If you want to make big things happen, you’ve got to be willing to move mountains. So, when obstacles get in our way, we find a way around them. I don’t think there’s ever been a time where we’ve set a goal and met it without running into a bunch of road blocks.
We don’t just save for the fun stuff.
To ensure we reach our goals, we’re careful to save for all the things that could throw a wrench in our plans. That means paying attention to the age of our roof, our HVAC system, our cars and anything else that might need to be replaced in the immediate future, so we can save for those things before they become a problem. It also means having an emergency fund in place to cover the expenses that truly catch us by surprise.

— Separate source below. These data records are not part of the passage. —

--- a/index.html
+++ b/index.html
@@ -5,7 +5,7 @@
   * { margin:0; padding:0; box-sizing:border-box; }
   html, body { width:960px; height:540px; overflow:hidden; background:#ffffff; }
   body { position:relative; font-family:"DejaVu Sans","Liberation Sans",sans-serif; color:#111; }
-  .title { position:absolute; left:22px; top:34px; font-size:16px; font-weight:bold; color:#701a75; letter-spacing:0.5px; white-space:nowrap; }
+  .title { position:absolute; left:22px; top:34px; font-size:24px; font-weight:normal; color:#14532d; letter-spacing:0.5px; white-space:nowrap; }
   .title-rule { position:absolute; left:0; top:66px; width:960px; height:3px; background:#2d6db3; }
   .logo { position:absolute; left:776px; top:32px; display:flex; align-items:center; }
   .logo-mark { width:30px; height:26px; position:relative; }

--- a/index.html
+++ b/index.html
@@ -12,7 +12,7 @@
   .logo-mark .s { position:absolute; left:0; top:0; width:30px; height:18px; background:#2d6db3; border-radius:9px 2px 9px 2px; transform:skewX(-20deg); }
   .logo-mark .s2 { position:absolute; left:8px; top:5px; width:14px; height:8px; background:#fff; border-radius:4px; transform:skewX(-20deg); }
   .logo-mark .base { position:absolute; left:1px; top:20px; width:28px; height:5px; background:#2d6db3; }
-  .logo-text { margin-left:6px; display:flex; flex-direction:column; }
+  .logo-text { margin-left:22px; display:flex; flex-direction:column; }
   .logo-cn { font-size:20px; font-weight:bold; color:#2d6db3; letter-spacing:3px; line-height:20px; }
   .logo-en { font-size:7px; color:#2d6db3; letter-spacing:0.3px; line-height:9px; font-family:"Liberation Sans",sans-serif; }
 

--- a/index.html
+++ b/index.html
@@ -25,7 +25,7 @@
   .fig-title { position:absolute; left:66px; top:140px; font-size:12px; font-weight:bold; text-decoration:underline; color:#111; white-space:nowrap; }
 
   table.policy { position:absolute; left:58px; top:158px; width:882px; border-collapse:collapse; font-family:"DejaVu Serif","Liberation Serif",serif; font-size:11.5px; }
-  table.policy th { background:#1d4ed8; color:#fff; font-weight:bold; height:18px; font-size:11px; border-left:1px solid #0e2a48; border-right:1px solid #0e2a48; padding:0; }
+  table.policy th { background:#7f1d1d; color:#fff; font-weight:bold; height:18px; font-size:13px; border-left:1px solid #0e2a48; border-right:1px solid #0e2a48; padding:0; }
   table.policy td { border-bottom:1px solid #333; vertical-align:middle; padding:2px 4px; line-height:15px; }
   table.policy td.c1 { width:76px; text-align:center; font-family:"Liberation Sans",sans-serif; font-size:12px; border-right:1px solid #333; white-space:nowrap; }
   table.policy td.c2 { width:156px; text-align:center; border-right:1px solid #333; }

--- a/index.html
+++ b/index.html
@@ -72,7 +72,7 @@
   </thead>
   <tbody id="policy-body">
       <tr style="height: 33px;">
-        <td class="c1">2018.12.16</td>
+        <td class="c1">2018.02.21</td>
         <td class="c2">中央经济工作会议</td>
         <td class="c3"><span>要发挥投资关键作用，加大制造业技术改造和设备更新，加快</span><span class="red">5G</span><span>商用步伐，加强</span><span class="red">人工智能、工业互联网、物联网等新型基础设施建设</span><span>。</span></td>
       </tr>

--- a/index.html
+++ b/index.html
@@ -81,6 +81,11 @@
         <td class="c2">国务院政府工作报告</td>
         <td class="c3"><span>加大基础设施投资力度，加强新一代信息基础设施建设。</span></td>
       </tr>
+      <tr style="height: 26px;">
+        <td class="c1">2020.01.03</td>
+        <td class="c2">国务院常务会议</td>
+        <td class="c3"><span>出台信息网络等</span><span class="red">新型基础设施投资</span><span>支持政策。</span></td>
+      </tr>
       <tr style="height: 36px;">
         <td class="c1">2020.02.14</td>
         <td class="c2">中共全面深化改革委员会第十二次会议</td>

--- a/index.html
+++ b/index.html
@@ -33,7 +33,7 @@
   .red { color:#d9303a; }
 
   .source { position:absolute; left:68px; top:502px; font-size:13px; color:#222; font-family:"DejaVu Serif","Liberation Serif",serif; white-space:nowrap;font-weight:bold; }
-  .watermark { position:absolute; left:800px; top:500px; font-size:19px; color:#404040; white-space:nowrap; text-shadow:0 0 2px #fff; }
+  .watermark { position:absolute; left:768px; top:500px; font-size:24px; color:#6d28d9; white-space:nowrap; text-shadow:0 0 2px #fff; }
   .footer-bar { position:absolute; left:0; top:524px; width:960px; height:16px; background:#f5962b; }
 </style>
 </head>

We save for multiple goals at once, but we don’t try to save for everything at once.
At any given time, we’re saving for several short, medium and long-term goals, but we only have so much time and money to work with, so we try to be realistic about what we can accomplish. This makes it essential for us to prioritize goals, so we go after the stuff that’s most important to us first.

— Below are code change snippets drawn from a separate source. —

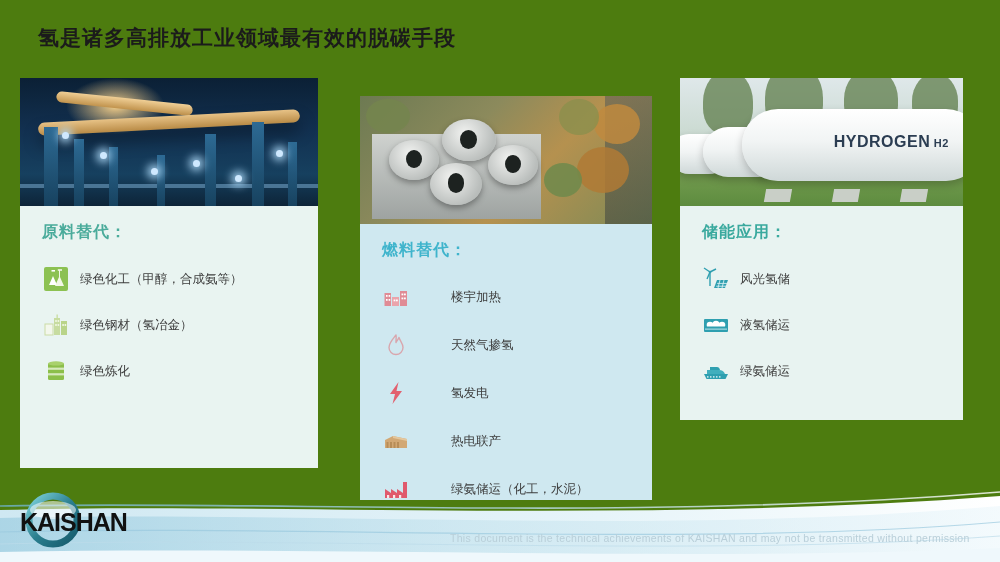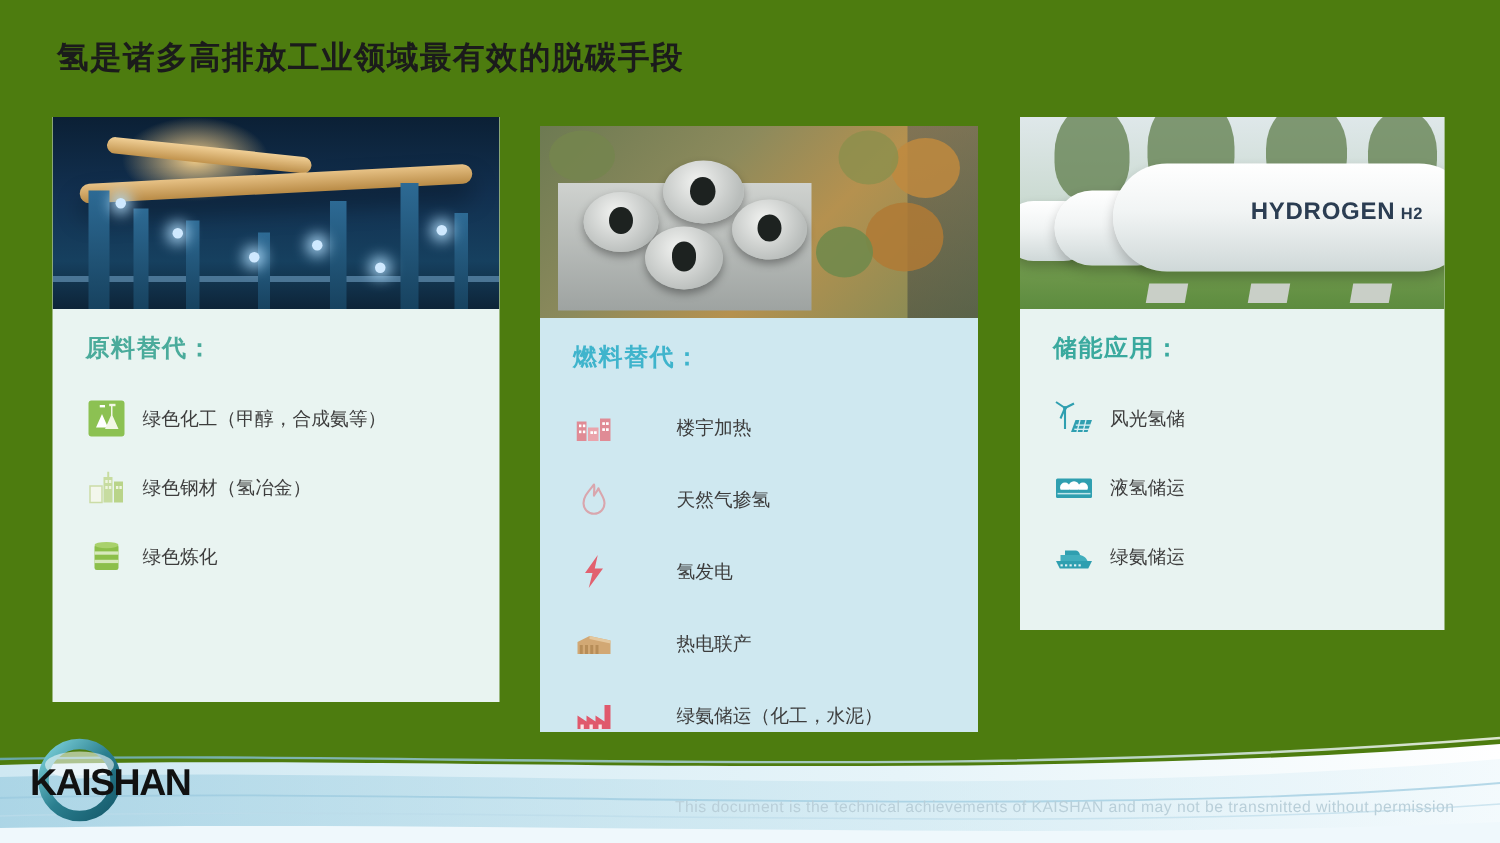--- a/index.html
+++ b/index.html
@@ -20,7 +20,7 @@
 
   
   .card{position:absolute;overflow:hidden;}
-  .card-1{left:35px;  top:78px;  width:298px; height:390px; background:#e9f4f1;}
+  .card-1{left:20px;  top:78px;  width:298px; height:390px; background:#e9f4f1;}
   .card-2{left:360px; top:84px;  width:292px; height:404px; background:#cfe8f0;}
   .card-3{left:680px; top:78px;  width:283px; height:342px; background:#e8f3f1;}
 

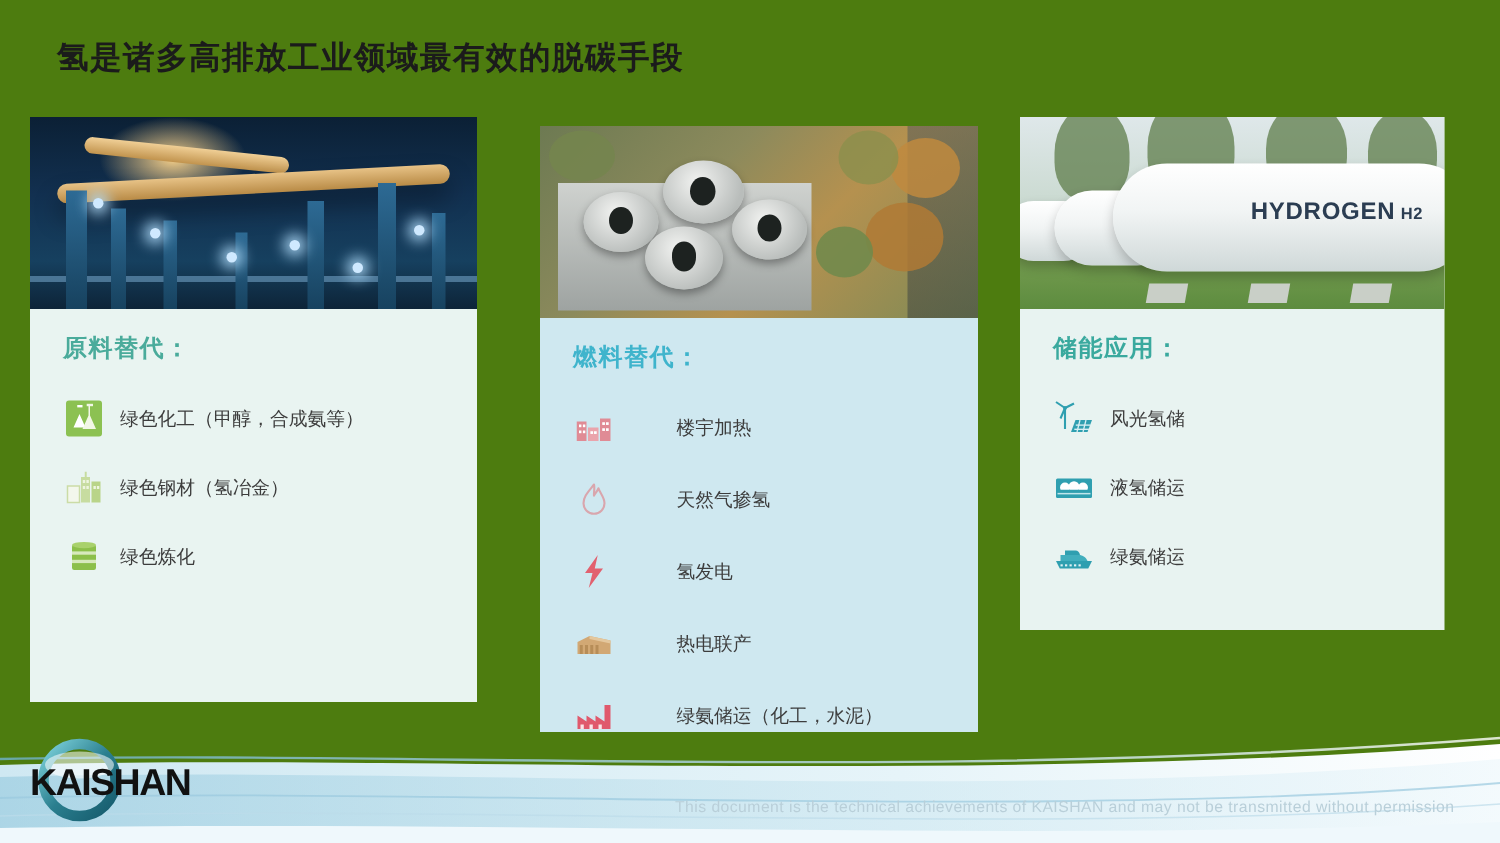--- a/index.html
+++ b/index.html
@@ -21,7 +21,7 @@
   
   .card{position:absolute;overflow:hidden;}
   .card-1{left:20px;  top:78px;  width:298px; height:390px; background:#e9f4f1;}
-  .card-2{left:360px; top:84px;  width:292px; height:404px; background:#cfe8f0;}
+  .card-2{left:360px; top:96px;  width:292px; height:404px; background:#cfe8f0;}
   .card-3{left:680px; top:78px;  width:283px; height:342px; background:#e8f3f1;}
 
   .card-photo{position:relative;width:100%;overflow:hidden;}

How We Save for Different Size Goals
The way we approach saving for a small goal is quite a bit different from the way we approach saving for a big or medium-sized goal. Here’s how we like to handle things:
The Small Stuff – (goals we can accomplish in less than a year)
Right now our small goals include painting the office, planting some holly bushes and purchasing a few office furnishings. Since these are relatively low-cost goals, we usually raise the necessary funds by having a yard sale or doing some other side hustle. This keeps these expenses from taking away from our household budget or our other savings goals. A few years ago when we needed to purchase a chainsaw, I earned the money by testing websites. It was fun work, and it got us what we wanted.
The In-Between Stuff – (goals that’ll take a year or more)
For us, this includes things like saving for a vacation, a new car or a home improvement project. It’s the stuff that we need to start planning for now to ensure the money will be there when we need it. And we’ve found the best way to tackle these sorts of goals is to automate our savings. So, when we set a new medium-sized goal for ourselves, we open a new savings account for that goal, and we set it up to automatically pull money from our checking account on a weekly or monthly basis. We intentionally make this money hard to access by putting it in a different bank than the one we use for our day-to-day banking. We use Capital One 360 for this purpose. They allow you to name your accounts, so we have an account called “vacation,” another called “emergency fund,” etc. This helps to keep our goals organized, but it also makes us think twice about robbing money from one of those accounts for another purpose.
The Big Stuff – (goals that’ll take many years)
These are all of those long-term goals that’ll move us closer to financial independence and the lifestyle that we want to live. Right now it includes things like paying off our mortgage and saving for retirement. In the past, it’s also included stuff like saving for the cabin and our office. If a goal involves paying something off, we set a target date, and then calculate how much we’ll need to pay each month to reach it. This amount then becomes a part of our budget, and we treat it like any other bill. If a goal involves saving for something down the road, we treat it just like our medium-sized goals, which means setting up a separate savings account with automatic withdraws from our checking account. Any unexpected money that comes our way gets applied to these big goals.
Big Things Start With Small Steps
Don’t be one of those people who talks about things you’ll never do; be one of those people who actually does them. Find a way to start working on your goals, and keep working on them until you achieve them.